Task goal: Show every line below where "align" appears.

==============================

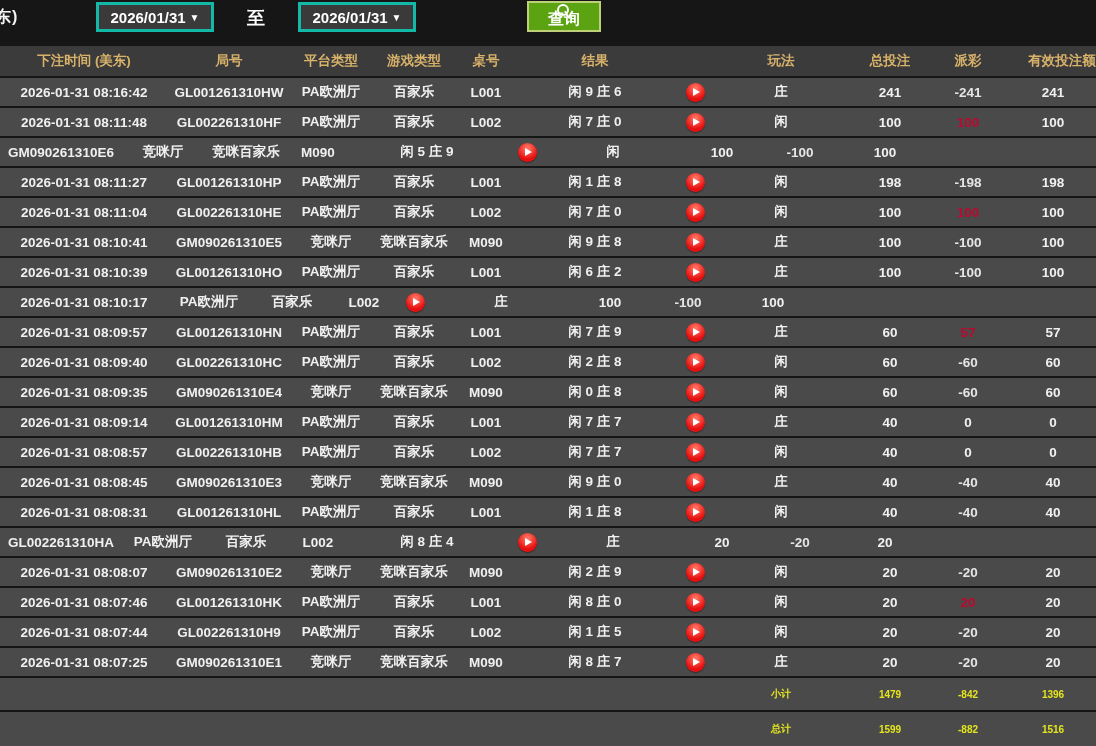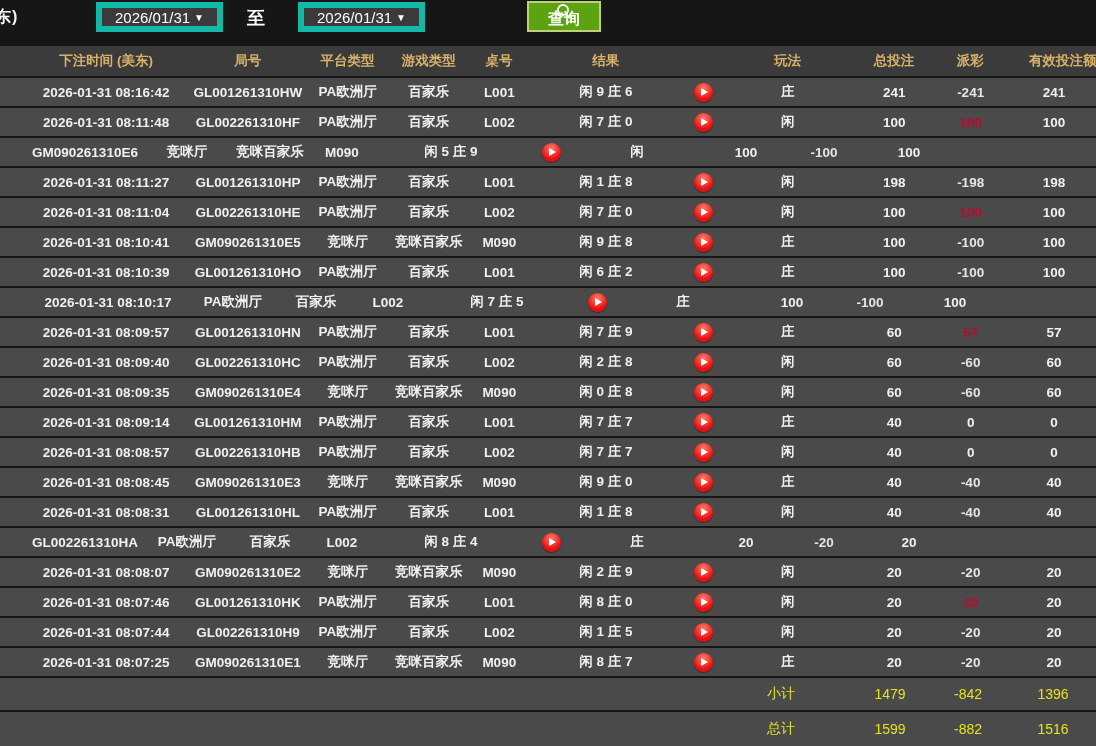--- a/index.html
+++ b/index.html
@@ -10,23 +10,23 @@
     background:#161616; overflow:hidden;
   }
 
   
   .topbar { position:relative; height:46px; background:#161616; }
   .cut-label {
     position:absolute; left:-5px; top:7px;
     color:#f5f5f5; font-size:16px; font-weight:bold; letter-spacing:1px;
   }
   .date-box {
-    position:absolute; top:2px; width:127px; height:30px;
-    background:#3a3a3a; border:6px solid #14b8a6;
-    color:#fff; font-size:15px; font-weight:normal;
+    position:absolute; top:2px; width:118px; height:30px;
+    background:#3a3a3a; border:3px solid #14b8a6;
+    color:#fff; font-size:15px; font-weight:bold;
     display:flex; align-items:center; justify-content:center; gap:4px;
     cursor:pointer;
   }
   .date-from { left:96px; }
   .date-to   { left:298px; }
   .date-box .caret { font-size:10px; color:#fff; }
   .to-label {
     position:absolute; left:247px; top:6px;
     color:#fff; font-size:18px; font-weight:bold;
   }
@@ -42,21 +42,21 @@
     content:""; position:absolute; left:1px; top:1px;
     width:8px; height:8px; border:2px solid #fff; border-radius:50%;
   }
   .search-icon::after {
     content:""; position:absolute; left:11px; top:11px;
     width:5px; height:2px; background:#fff; transform:rotate(45deg); transform-origin:0 0;
   }
 
   
   .grid { width:1096px; }
-  .tr { display:flex; align-items:center; height:28px; background:#4a4a4a; margin-bottom:2px;padding-left:24px; }
+  .tr { display:flex; align-items:center; height:28px; background:#4a4a4a; margin-bottom:2px; }
   .thead { height:30px; background:#3b3b3b; margin-bottom:2px; }
   .td, .th {
     display:flex; align-items:center; justify-content:center;
     color:#f0f0f0; font-size:13.5px; font-weight:600;
     white-space:nowrap; overflow:hidden; height:100%;
   }
   .th { color:#d8b26a; font-weight:bold; }
 
   .c-time     { width:168px; }
   .c-round    { width:122px; }
@@ -86,21 +86,21 @@
     border-left:7px solid #fff;
     border-top:4px solid transparent;
     border-bottom:4px solid transparent;
   }
 
   
   .sumrow { display:flex; align-items:center; background:#4a4a4a; margin-bottom:2px; }
   .subtotal-row { height:32px; }
   .total-row    { height:34px; margin-bottom:0;align-items:center; }
   .sum-spacer { width:716px; height:100%; }
-  .sumrow .td { color:#e4e41f; font-weight:normal; font-size:14px; }
+  .sumrow .td { color:#e4e41f; font-weight:bold; font-size:10px; }
 </style>
 </head>
 <body>
 
 <div id="app">
 
   <div class="topbar">
     <span class="cut-label">东)</span>
 
     <div class="date-box date-from">
@@ -254,21 +254,20 @@
     <div class="td c-playtype">庄</div>
     <div class="td c-bet">100</div>
     <div class="td c-payout pc-green">-100</div>
     <div class="td c-valid">100</div>
   </div>
         <div class="tr">
     <div class="td c-time">2026-01-31 08:10:17</div>
     <div class="td c-platform">PA欧洲厅</div>
     <div class="td c-game">百家乐</div>
     <div class="td c-table">L002</div>
-    <div class="td c-result">闲 7 庄 5</div>
     <div class="td c-play">
       <span class="play-btn">
         <span class="play-tri"></span>
       </span>
     </div>
     <div class="td c-playtype">庄</div>
     <div class="td c-bet">100</div>
     <div class="td c-payout pc-green">-100</div>
     <div class="td c-valid">100</div>
   </div>

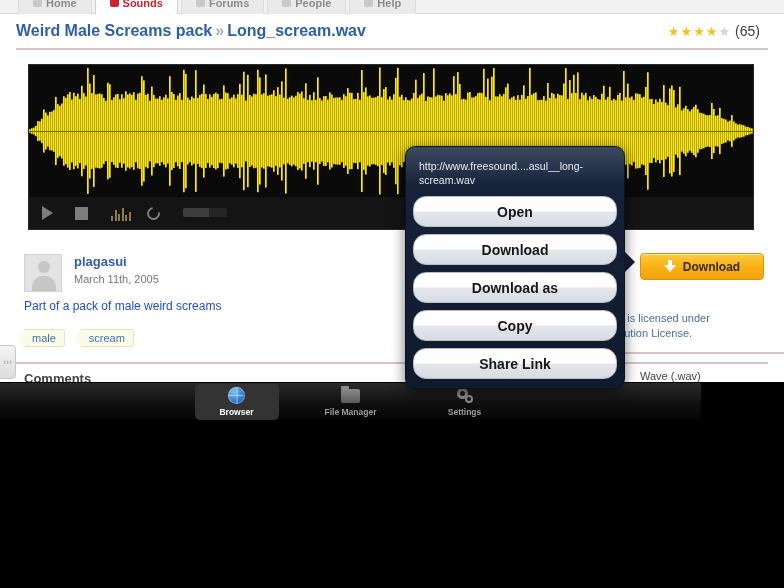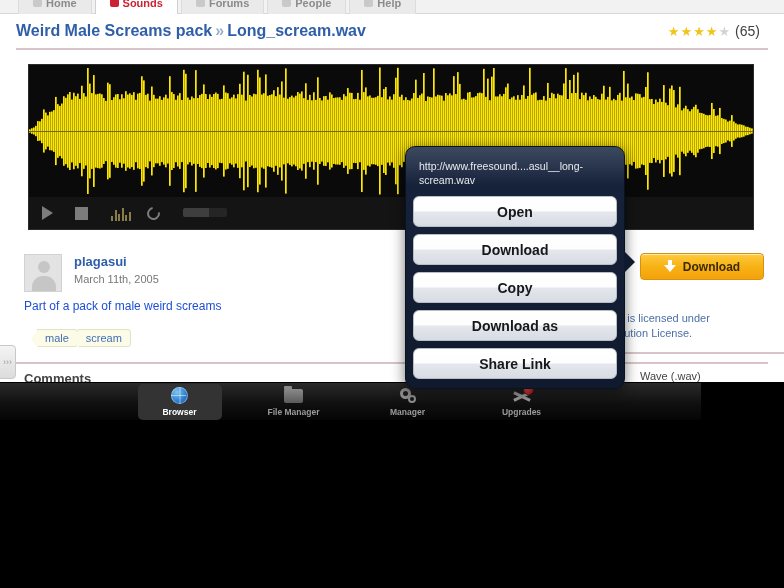--- a/index.html
+++ b/index.html
@@ -101,21 +101,21 @@
   }
   .avatar::after {
     content: ""; position: absolute; left: 7px; top: 21px; width: 24px; height: 16px;
     border-radius: 11px 11px 0 0; background: #c6c6c6;
   }
   .author-name { font-size: 13px; font-weight: bold; color: #2f5fa8; line-height: 16px; }
   .author-date { font-size: 11px; color: #777; margin-top: 3px; }
   .descr { position: absolute; left: 24px; top: 299px; font-size: 12px; color: #1d4ed8; }
 
   
-  .tags { position: absolute; left: 37px; top: 329px; display: flex; gap: 0; }
+  .tags { position: absolute; left: 24px; top: 329px; display: flex; gap: 16px; }
   .tag {
     position: relative; font-size: 11px; color: #3f6fb5; background: #fbfbe8;
     border: 1px solid #e2e2c4; border-radius: 0 3px 3px 0; padding: 2px 8px 2px 7px;
   }
   .tag::before {
     content: ""; position: absolute; left: -7px; top: 0; width: 0; height: 0;
     border-right: 7px solid #fbfbe8;
     border-top: 9px solid transparent; border-bottom: 9px solid transparent;
   }
 
@@ -169,21 +169,21 @@
     width: 0; height: 0; border-top: 11px solid transparent;
     border-bottom: 11px solid transparent; border-left: 11px solid #101a2e;
   }
   .ctx-url {
     color: #e8eaee; font-size: 10.5px; text-align: left; line-height: 14px;
     padding: 4px 6px 9px 6px;
   }
   .ctx-item {
     height: 31px; margin-bottom: 7px;
     background: linear-gradient(180deg,#ffffff 0%,#fdfdfd 48%,#e4e7ec 52%,#d7dce3 100%);
-    border: 1px solid #b9bec6; border-radius: 6px;
+    border: 1px solid #b9bec6; border-radius: 13px;
     display: flex; align-items: center; justify-content: center;
     font-size: 14px; font-weight: bold; color: #16181c;
   }
   .ctx-item:last-child { margin-bottom: 0; }
 
   
   .tabbar {
     position: absolute; left: 0; top: 382px; width: 701px; height: 38px;
     background: linear-gradient(180deg,#2a2a2a 0%,#101010 55%,#050505 100%);
     border-top: 1px solid #000;
@@ -715,22 +715,22 @@
 
     <div class="edge-handle">
       <span>›››</span>
     </div>
   </div>
 
   <div class="ctx">
     <div class="ctx-url">http://www.freesound....asul__long-scream.wav</div>
     <div class="ctx-item">Open</div>
     <div class="ctx-item">Download</div>
+    <div class="ctx-item">Download as</div>
     <div class="ctx-item">Copy</div>
-    <div class="ctx-item">Download as</div>
     <div class="ctx-item">Share Link</div>
   </div>
 
   <div class="tabbar">
     <div class="tb-item sel">
       <div class="tb-ico">
           <div class="ic-globe"></div>
         </div>
       <div class="tb-label">Browser</div>
     </div>
@@ -740,28 +740,18 @@
         </div>
       <div class="tb-label">File Manager</div>
     </div>
     <div class="tb-item">
       <div class="tb-ico">
         <div class="ic-gears">
             <span class="gear g1"></span>
             <span class="gear g2"></span>
           </div>
       </div>
-      <div class="tb-label">Manager</div>
-    </div>
-    <div class="tb-item">
-      <div class="tb-ico">
-        <div class="ic-star">
-          <span class="x1"></span>
-            <span class="x2"></span>
-          <span class="badge"></span>
-        </div>
-      </div>
-      <div class="tb-label">Upgrades</div>
+      <div class="tb-label">Settings</div>
     </div>
   </div>
 
   <div class="below"></div>
 </div>
 
 </body></html>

==============================

Solution to this problem:
     display:flex; align-items:center; justify-content:center; gap:4px;
-  .tr { display:flex; align-items:center; height:28px; background:#4a4a4a; margin-bottom:2px;padding-left:24px; }
+  .tr { display:flex; align-items:center; height:28px; background:#4a4a4a; margin-bottom:2px; }
     display:flex; align-items:center; justify-content:center;
   .sumrow { display:flex; align-items:center; background:#4a4a4a; margin-bottom:2px; }
   .total-row    { height:34px; margin-bottom:0;align-items:center; }
     color: #e8eaee; font-size: 10.5px; text-align: left; line-height: 14px;
     display: flex; align-items: center; justify-content: center;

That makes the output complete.